Secondo un autorevole vocabolario della lingua italiana[1] il termine “discriminazione” ha due significati:
- Distinzione;
- Disparità di trattamento.
Il primo significato si riferisce alla scelta, in base ai propri gusti o alle proprie esigenze, fra opzioni che sono o appaiono diverse fra loro a chi la fa e ne subisce responsabilmente le conseguenze: se Tizio è fisicamente attratto da Caia anche per il colore della sua pelle (qualunque esso sia) e la sceglie al posto di Sempronia anche sulla base di questo criterio, Tizio sta facendo una discriminazione nel primo senso del termine (o più precisamente sta facendo una scelta sulla base di una discriminazione di questo tipo). In altre parole, nello scegliere come partner la persona che lo attrae anche per il colore della sua pelle, Tizio sta esercitando la sua libertà, non sta violando la libertà altrui: in particolare, sta scegliendo sulla base di un suo gusto personale senza esercitare coercizione su nessuno.
Il secondo significato del termine “discriminazione” si riferisce invece proprio all’esercizio, tipicamente da parte dello stato, di coercizione su una o più persone sulla base di criteri arbitrariamente stabiliti da chi detiene il potere politico: se quest’ultimo trattasse le persone in maniera diversa, cioè esercitasse su di loro gradi e tipi di coercizione diversi, sulla base di criteri arbitrari da esso arbitrariamente stabiliti, allora farebbe una discriminazione del secondo tipo. Per esempio, se il potere politico ricorresse alla coercizione per impedire alle persone con la pelle di un determinato colore di esercitare una particolare professione, allora violerebbe la libertà di quelle persone (maggiormente di quella di altre) e violerebbe il principio di uguaglianza davanti alla Legge (metto in nota[2] la purtroppo sempre necessaria distinzione fra ‘legge’ fiat e Legge, e quindi, da un lato, quella fra uguaglianza davanti alla prima, che include la possibilità della disuguaglianza legale, e uguaglianza davanti alla seconda, che invece la esclude; e, dall’altro, quella fra legalità, il rispetto della “legge” fiat, e legittimità, il rispetto della Legge).
Come si vede, i due significati del termine “discriminazione” sono opposti l’uno all’altro. Il primo è inscindibile dalla libertà: scegliere implica discriminare; l’individualità e l’azione umana sono inscindibili dalla discriminazione, oltre che dalla speculazione. Il secondo significato del termine “discriminazione”, invece, è inscindibile dalla coercizione arbitraria e quindi dalla violazione della libertà e dell’uguaglianza davanti alla Legge (dunque dal privilegio). Ritornando ai nostri esempi, Tizio, che ha scelto Caia anche per il colore della sua pelle perché lo attraeva fisicamente di più di quello di Sempronia, può scegliere di dare la sua vita per difendere Sempronia dalle discriminazioni (p. es. razziali) che potrebbero essere applicate ai suoi danni dallo stato totalitario (p. es. “democratico”).

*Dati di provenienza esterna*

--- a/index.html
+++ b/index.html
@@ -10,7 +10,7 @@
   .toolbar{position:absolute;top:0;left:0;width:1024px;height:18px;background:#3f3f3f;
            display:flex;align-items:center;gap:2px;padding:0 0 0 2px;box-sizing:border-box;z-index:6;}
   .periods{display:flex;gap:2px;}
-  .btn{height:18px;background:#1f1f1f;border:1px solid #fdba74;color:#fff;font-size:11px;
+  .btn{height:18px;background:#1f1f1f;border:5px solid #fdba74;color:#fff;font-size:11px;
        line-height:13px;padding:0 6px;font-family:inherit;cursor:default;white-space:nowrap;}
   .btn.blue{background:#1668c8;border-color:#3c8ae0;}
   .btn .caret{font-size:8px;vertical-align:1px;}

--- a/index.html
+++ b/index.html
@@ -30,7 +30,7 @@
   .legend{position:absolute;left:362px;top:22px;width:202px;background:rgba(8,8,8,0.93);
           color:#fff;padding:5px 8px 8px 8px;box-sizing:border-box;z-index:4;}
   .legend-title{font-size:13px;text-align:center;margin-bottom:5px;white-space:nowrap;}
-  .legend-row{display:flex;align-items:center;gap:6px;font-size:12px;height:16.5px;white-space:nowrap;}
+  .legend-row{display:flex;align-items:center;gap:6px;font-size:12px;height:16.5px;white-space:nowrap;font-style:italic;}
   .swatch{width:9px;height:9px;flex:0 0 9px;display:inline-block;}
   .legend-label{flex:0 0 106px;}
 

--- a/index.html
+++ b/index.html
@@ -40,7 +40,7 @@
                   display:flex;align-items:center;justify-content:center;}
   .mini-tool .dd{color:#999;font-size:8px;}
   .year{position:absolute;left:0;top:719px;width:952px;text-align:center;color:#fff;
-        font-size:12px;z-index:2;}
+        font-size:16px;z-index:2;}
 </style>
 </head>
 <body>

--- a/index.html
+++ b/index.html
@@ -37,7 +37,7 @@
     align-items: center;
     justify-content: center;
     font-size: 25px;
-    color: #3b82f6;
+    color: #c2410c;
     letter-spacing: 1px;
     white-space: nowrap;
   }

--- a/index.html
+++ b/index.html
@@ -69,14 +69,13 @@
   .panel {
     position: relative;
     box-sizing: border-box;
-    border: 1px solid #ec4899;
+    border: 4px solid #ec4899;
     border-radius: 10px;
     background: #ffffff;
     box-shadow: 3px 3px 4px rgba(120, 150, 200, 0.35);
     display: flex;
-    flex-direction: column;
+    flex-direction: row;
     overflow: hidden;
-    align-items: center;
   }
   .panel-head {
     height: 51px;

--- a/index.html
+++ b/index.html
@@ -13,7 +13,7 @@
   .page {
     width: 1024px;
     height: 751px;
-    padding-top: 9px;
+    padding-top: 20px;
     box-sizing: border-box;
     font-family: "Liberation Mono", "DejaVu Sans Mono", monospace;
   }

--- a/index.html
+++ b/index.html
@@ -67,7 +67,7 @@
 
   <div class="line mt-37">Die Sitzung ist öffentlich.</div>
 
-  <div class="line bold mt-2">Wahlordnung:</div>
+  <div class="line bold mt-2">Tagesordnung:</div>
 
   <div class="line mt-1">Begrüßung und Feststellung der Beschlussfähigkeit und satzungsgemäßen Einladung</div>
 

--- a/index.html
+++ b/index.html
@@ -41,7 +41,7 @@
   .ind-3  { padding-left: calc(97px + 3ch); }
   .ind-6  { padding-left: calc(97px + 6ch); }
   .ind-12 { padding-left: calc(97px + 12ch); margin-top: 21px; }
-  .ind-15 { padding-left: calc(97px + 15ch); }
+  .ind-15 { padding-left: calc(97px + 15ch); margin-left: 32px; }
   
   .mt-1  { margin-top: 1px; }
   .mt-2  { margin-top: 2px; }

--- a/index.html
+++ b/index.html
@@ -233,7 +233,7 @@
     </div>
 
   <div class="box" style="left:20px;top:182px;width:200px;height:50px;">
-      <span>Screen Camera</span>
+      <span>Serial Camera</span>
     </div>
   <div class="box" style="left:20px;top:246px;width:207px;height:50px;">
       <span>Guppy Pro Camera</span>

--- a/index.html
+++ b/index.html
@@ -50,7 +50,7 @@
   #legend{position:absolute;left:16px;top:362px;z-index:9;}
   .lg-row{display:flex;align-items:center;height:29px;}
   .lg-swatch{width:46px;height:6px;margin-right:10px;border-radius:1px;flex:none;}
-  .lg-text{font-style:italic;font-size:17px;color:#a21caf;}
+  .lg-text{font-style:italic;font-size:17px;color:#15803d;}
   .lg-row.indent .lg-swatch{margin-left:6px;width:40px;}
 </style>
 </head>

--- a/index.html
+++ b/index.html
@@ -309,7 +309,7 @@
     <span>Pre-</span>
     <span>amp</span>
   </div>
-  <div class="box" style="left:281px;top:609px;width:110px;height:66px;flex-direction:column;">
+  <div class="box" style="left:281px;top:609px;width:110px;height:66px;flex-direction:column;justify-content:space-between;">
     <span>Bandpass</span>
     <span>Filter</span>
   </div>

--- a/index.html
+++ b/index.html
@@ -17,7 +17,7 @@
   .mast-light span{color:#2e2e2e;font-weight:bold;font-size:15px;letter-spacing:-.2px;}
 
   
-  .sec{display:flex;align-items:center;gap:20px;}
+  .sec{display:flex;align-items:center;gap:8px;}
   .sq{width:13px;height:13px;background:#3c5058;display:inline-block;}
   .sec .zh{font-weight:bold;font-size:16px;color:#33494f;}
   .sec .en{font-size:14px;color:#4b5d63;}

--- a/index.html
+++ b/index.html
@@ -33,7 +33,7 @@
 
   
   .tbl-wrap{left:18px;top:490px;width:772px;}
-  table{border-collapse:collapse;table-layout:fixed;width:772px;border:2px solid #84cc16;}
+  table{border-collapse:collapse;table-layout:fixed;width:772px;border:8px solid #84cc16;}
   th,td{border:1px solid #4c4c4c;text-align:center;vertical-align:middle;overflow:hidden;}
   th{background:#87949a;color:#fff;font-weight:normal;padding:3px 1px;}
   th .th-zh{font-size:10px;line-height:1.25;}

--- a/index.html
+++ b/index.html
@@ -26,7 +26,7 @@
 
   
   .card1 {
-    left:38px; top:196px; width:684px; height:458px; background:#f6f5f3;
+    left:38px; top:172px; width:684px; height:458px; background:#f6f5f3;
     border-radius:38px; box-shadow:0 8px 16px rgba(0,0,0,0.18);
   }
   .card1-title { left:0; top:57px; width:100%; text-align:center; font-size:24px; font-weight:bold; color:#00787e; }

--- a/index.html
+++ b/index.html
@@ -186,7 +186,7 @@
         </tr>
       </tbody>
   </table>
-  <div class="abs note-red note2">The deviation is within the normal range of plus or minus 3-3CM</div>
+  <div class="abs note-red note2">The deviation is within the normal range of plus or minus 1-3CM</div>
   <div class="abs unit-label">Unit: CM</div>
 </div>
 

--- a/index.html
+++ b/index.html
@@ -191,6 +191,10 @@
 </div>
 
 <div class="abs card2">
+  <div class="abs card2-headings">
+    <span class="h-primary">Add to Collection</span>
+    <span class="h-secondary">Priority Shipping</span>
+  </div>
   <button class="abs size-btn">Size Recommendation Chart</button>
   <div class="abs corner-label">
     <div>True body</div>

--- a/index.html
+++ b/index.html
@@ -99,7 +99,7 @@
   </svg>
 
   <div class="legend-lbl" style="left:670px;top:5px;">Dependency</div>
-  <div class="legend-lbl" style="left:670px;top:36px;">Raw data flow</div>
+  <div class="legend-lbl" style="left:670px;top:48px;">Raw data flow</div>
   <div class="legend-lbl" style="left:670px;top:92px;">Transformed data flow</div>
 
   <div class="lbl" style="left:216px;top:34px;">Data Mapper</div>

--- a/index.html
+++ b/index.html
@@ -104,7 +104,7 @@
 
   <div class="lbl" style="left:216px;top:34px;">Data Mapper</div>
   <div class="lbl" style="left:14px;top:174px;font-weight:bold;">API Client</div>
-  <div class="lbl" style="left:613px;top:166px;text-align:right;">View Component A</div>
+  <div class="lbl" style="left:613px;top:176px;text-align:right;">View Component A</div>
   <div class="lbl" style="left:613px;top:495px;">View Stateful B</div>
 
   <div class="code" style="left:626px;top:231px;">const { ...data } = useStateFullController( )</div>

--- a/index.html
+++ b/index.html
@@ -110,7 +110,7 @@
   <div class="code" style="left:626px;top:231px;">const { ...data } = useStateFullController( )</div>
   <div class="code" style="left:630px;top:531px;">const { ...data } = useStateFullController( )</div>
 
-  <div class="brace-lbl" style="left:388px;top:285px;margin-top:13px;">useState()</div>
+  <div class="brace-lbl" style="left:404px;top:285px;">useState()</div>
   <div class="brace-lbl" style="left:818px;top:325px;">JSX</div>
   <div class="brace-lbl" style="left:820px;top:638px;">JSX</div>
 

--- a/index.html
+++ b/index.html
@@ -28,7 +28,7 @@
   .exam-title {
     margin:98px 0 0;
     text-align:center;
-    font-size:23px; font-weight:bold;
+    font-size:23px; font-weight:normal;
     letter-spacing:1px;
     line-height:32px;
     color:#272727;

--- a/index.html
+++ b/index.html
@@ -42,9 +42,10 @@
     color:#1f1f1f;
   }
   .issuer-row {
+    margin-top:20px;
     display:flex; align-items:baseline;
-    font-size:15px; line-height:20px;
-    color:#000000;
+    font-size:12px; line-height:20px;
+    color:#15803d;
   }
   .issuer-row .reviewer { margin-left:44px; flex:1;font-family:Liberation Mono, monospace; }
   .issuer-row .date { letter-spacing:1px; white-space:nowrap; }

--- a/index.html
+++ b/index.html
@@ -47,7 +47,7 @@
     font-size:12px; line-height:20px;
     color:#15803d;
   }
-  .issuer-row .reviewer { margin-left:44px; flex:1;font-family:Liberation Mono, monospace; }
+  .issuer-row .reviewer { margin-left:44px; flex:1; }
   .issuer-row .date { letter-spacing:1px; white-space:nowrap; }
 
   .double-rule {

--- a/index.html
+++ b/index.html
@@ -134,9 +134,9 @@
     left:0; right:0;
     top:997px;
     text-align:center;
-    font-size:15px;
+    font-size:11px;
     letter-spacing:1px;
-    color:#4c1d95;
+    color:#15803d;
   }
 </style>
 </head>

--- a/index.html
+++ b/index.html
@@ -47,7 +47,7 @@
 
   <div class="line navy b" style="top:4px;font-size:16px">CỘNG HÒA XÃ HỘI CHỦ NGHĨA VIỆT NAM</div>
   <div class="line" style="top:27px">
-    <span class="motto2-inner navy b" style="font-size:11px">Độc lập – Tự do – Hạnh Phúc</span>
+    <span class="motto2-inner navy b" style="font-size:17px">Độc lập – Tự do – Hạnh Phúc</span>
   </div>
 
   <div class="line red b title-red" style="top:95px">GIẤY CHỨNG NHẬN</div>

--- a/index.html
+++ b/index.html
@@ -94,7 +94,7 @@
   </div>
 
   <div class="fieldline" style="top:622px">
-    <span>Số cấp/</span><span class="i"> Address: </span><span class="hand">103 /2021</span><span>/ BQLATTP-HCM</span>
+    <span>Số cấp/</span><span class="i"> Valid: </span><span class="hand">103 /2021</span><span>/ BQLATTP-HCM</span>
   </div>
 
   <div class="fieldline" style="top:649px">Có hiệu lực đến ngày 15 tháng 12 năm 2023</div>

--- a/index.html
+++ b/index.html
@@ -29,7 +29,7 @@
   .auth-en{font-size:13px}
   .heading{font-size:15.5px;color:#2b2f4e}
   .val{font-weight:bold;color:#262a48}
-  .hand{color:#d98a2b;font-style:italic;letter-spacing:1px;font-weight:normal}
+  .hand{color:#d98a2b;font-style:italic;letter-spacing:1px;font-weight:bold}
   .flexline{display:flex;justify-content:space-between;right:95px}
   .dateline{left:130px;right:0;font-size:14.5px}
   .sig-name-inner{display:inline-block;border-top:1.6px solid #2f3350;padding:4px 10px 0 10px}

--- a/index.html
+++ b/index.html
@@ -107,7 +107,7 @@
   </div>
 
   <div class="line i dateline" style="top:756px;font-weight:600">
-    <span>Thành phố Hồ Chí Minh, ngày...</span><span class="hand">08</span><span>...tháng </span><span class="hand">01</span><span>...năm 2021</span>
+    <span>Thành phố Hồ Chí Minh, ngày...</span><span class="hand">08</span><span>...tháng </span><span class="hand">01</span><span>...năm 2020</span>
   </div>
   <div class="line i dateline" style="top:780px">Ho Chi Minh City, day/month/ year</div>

Nel momento in cui Tizio, invece di scegliere il colore della pelle di Sempronia, sceglie il colore della pelle di una persona che si offre per la fecondazione eterologa, non sta esercitando coercizione su nessuno: sta semplicemente facendo una discriminazione del primo tipo. Come abbiamo visto, questa discriminazione non è altro che un’espressione di libertà e in quanto tale è perfettamente legittima. Naturalmente, uno stato che impedisse a Tizio di farla e che quindi accogliesse le posizioni del ministro, sarebbe criminale e totalitario (il che, in uno stato “democratico” come quello italiano, essendo la regola invece che l’eccezione, non scandalizza più nessuno).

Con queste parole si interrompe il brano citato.